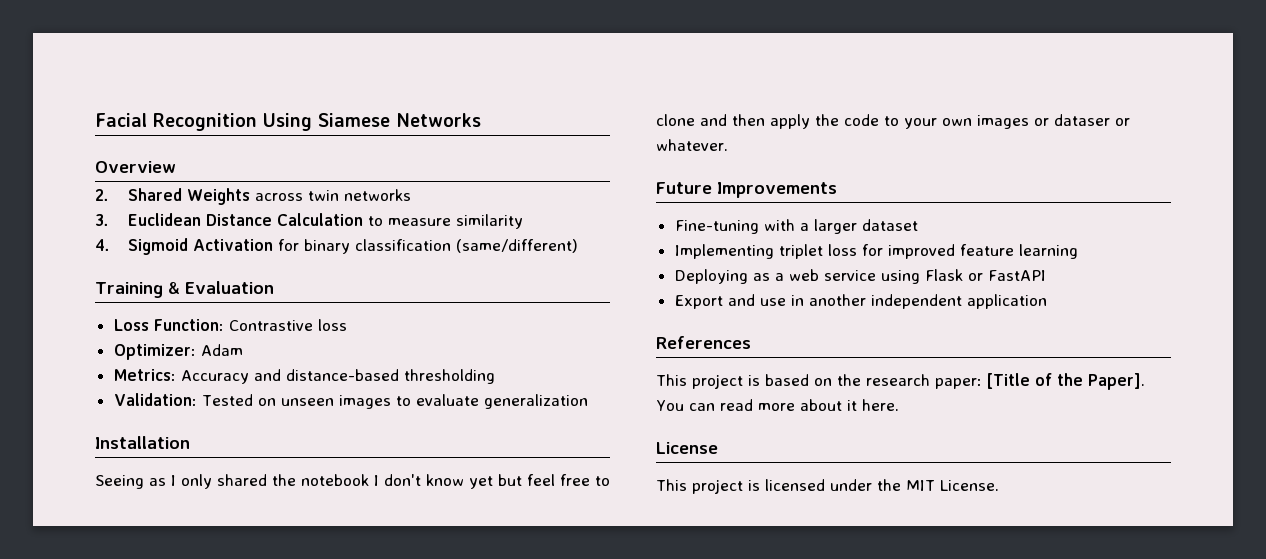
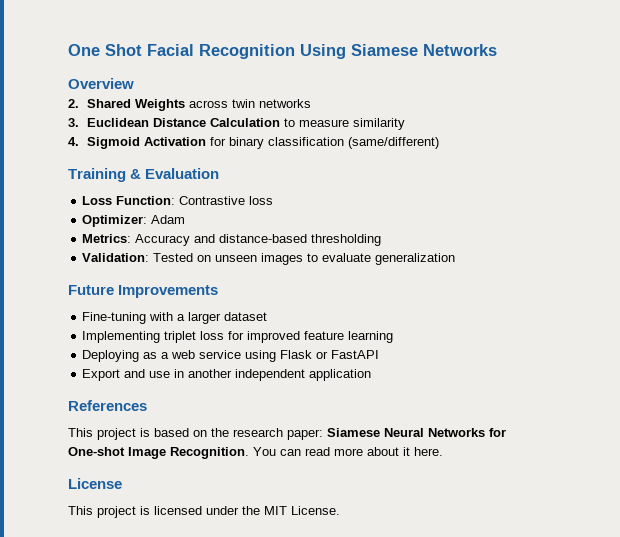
- Facial Recognition Using Siamese Networks
+ One Shot Facial Recognition Using Siamese Networks
- Installation
- Seeing as I only shared the notebook I don't know yet but feel free to clone and then apply the code to your own images or dataser or whatever.
- This project is based on the research paper: [Title of the Paper].
+ This project is based on the research paper: Siamese Neural Networks for One-shot Image Recognition.

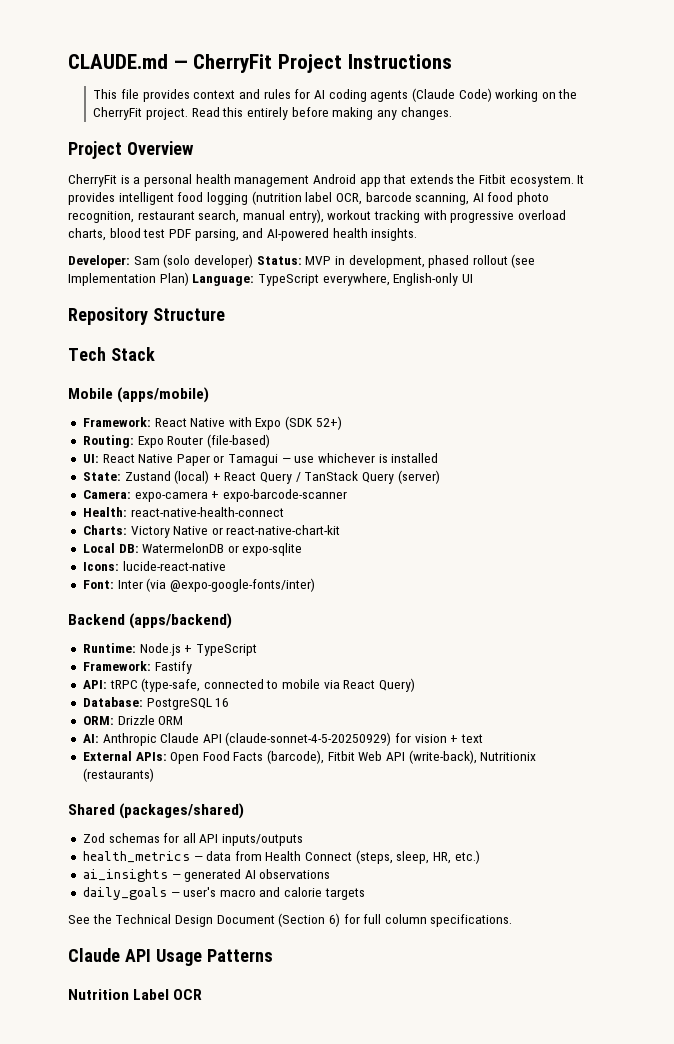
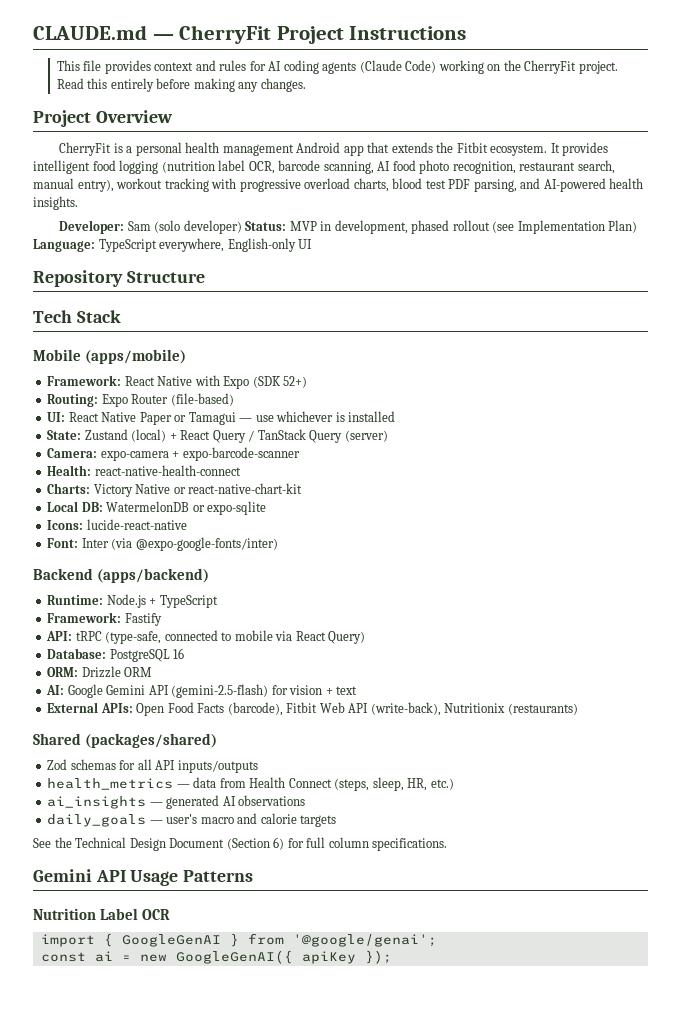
- AI: Anthropic Claude API (claude-sonnet-4-5-20250929) for vision + text
+ AI: Google Gemini API (gemini-2.5-flash) for vision + text
- Claude API Usage Patterns
+ Gemini API Usage Patterns
+ import { GoogleGenAI } from '@google/genai';
+ const ai = new GoogleGenAI({ apiKey });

• Exercise goal: Without the pictures, return the listing above from its first line through the line that has "One-shot Image Recognition.".

• Response area:
- Facial Recognition Using Siamese Networks
+ One Shot Facial Recognition Using Siamese Networks
- Installation
- Seeing as I only shared the notebook I don't know yet but feel free to clone and then apply the code to your own images or dataser or whatever.
- This project is based on the research paper: [Title of the Paper].
+ This project is based on the research paper: Siamese Neural Networks for One-shot Image Recognition.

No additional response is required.